And Marie was not the only one whose condition had been aggravated; others also were suffering from the journey. Resting in the lap of her despairing mother, who gazed at her with large, tear-blurred eyes, little Rose had ceased to stir, and had grown so pale that Madame Maze had twice leant forward to feel her hands, fearful lest she should find them cold. At each moment also Madame Sabathier had to move her husband’s legs, for their weight was so great, said he, that it seemed as if his hips were being torn from him. Brother Isidore too had just begun to cry out, emerging from his wonted torpor; and his sister had only been able to assuage his sufferings by raising him, and clasping him in her arms. La Grivotte seemed to be asleep, but a continuous hiccoughing shook her, and a tiny streamlet of blood dribbled from her mouth. Madame Vetu had again vomited, Elise Rouquet no longer thought of hiding the frightful sore open on her face. And from the man yonder, breathing hard, there still came a lugubrious rattle, as though he were at every moment on the point of expiring. In vain did Madame de Jonquiere and Sister Hyacinthe lavish their attentions on the patients, they could but slightly assuage so much suffering. At times it all seemed like an evil dream – that carriage of wretchedness and pain, hurried along at express speed, with a continuous shaking and jolting which made everything hanging from the pegs – the old clothes, the worn-out baskets mended with bits of string – swing to and fro incessantly. And in the compartment at the far end, the ten female pilgrims, some old, some young, and all pitifully ugly, sang on without a pause in cracked voices, shrill and dreary.

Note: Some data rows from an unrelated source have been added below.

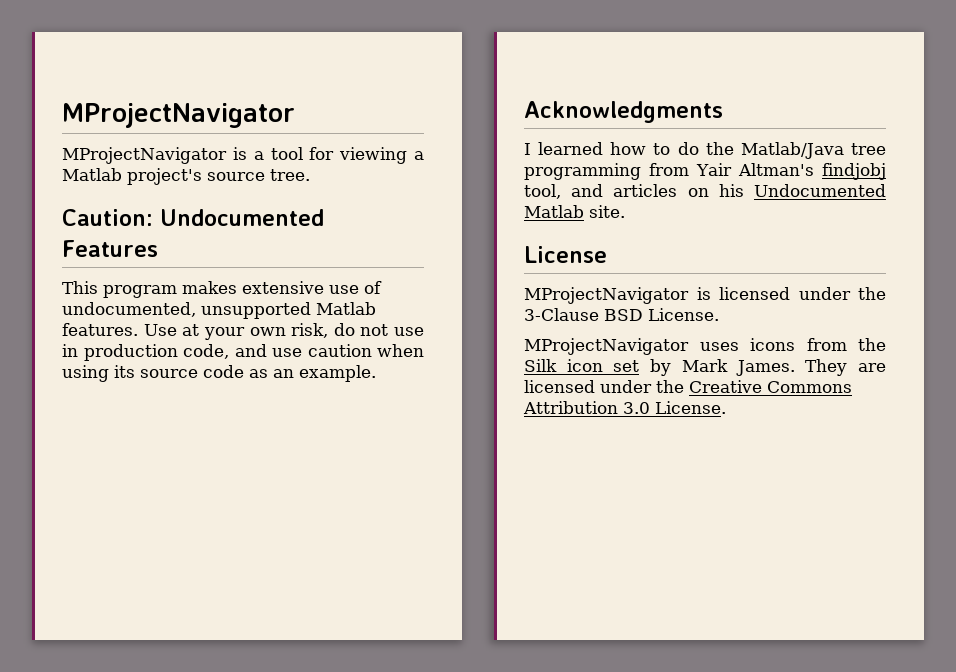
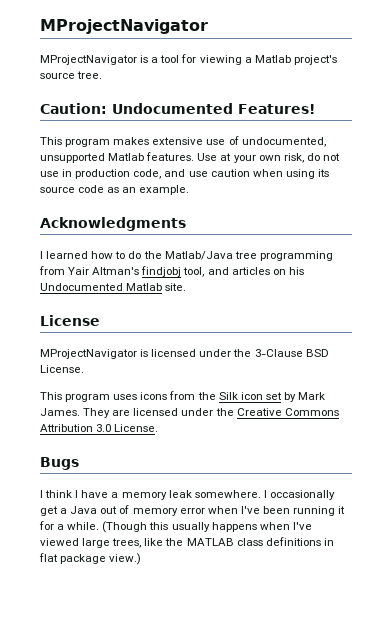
[62,240,158,257] Features -> [238,104,315,114] Features!
[524,338,689,355] MProjectNavigator -> [40,392,111,402] This program
(726, 407) none -> [40,457,79,470] [40,490,335,500] [40,505,346,516] [39,521,312,533] [40,537,334,548] [39,553,142,565] // Bugs // I think I have a memory leak somewhere. I occasionally get a Java out of memory error when I've been running it for a while. (Though this usually happens when I've viewed large trees, like the MATLAB class definitions in flat package view.)

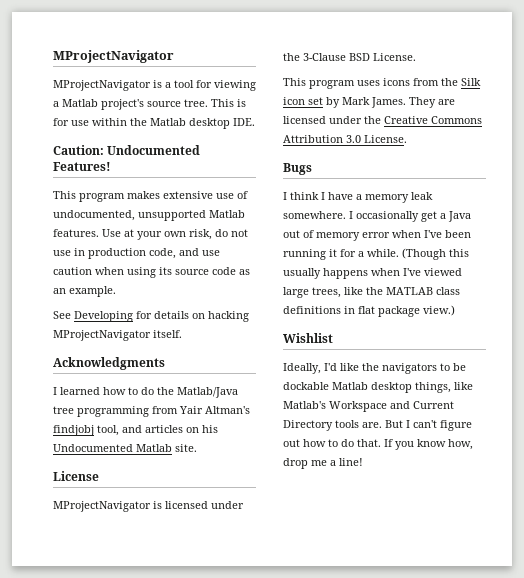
(103, 75) none -> [211,99,246,107] [53,118,255,129] This is for use within the Matlab desktop IDE.
(190, 190) none -> [53,311,249,322] [53,330,182,341] // See Developing for details on hacking MProjectNavigator itself.
(142, 559) none -> [283,333,333,343] [283,363,466,374] [283,382,473,393] [283,401,454,412] [283,420,472,431] [283,439,473,450] [283,458,363,469] // Wishlist // Ideally, I'd like the navigators to be dockable Matlab desktop things, like Matlab's Workspace and Current Directory tools are. But I can't figure out how to do that. If you know how, drop me a line!

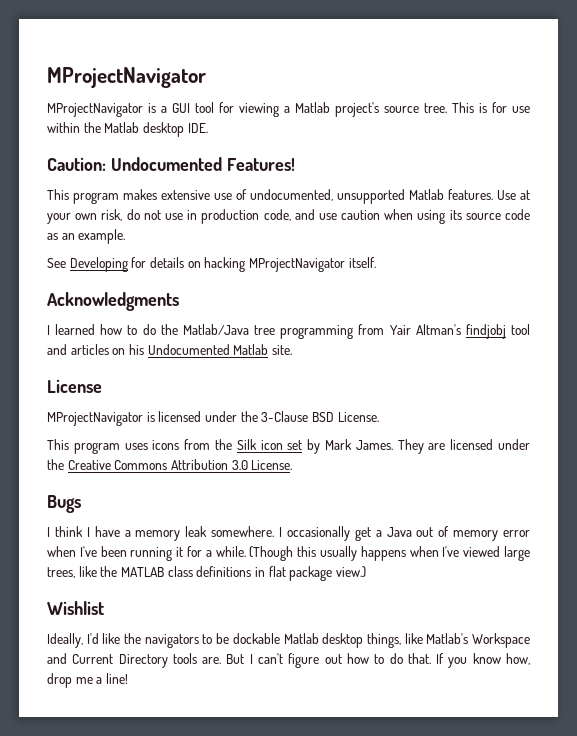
(171, 85) none -> [172,103,190,113] GUI
[97,425,119,436] tool, -> [511,324,531,335] tool

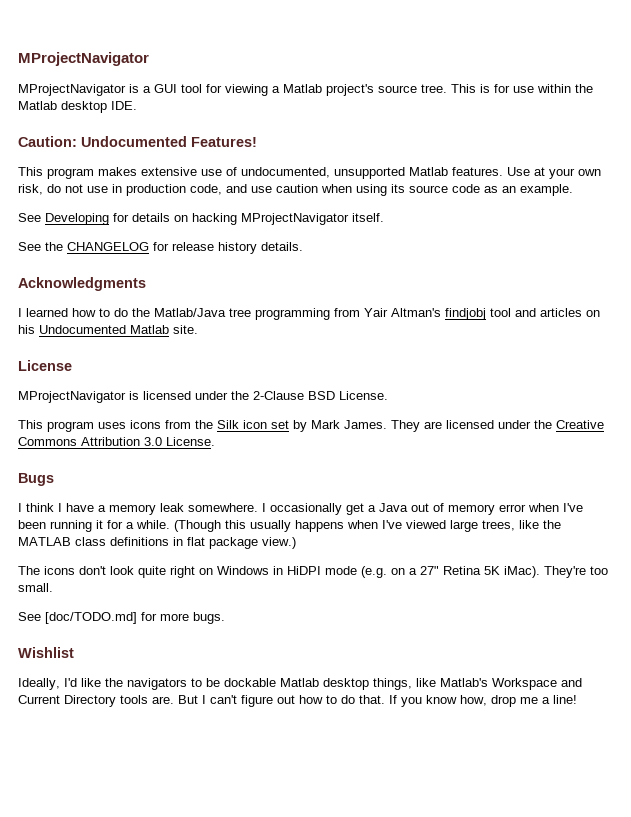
(376, 262) none -> [18,242,303,254] // See the CHANGELOG for release history details.
[261,411,309,422] 3-Clause -> [253,391,304,400] 2-Clause
(366, 572) none -> [18,566,608,578] [18,583,53,592] [18,612,225,624] // The icons don't look quite right on Windows in HiDPI mode (e.g. on a 27" Retina 5K iMac). They're too small. // See [doc/TODO.md] for more bugs.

Then Pierre began to think of the other carriages of the train, that white train which conveyed most, if not all, of the more seriously afflicted patients; these carriages were rolling along, all displaying similar scenes of suffering among the three hundred sick and five hundred healthy pilgrims crowded within them. And afterwards he thought of the other trains which were leaving Paris that day, the grey train and the blue train* which had preceded the white one, the green train, the yellow train, the pink train, the orange train which were following it. From hour to hour trains set out from one to the other end of France. And he thought, too, of those which that same morning had started from Orleans, Le Mans, Poitiers, Bordeaux, Marseilles, and Carcassonne. Coming from all parts, trains were rushing across that land of France at the same hour, all directing their course yonder towards the holy Grotto, bringing thirty thousand patients and pilgrims to the Virgin’s feet. And he reflected that other days of the year witnessed a like rush of human beings, that not a week went by without Lourdes beholding the arrival of some pilgrimage; that it was not merely France which set out on the march, but all Europe, the whole world; that in certain years of great religious fervour there had been three hundred thousand, and even five hundred thousand, pilgrims and patients streaming to the spot.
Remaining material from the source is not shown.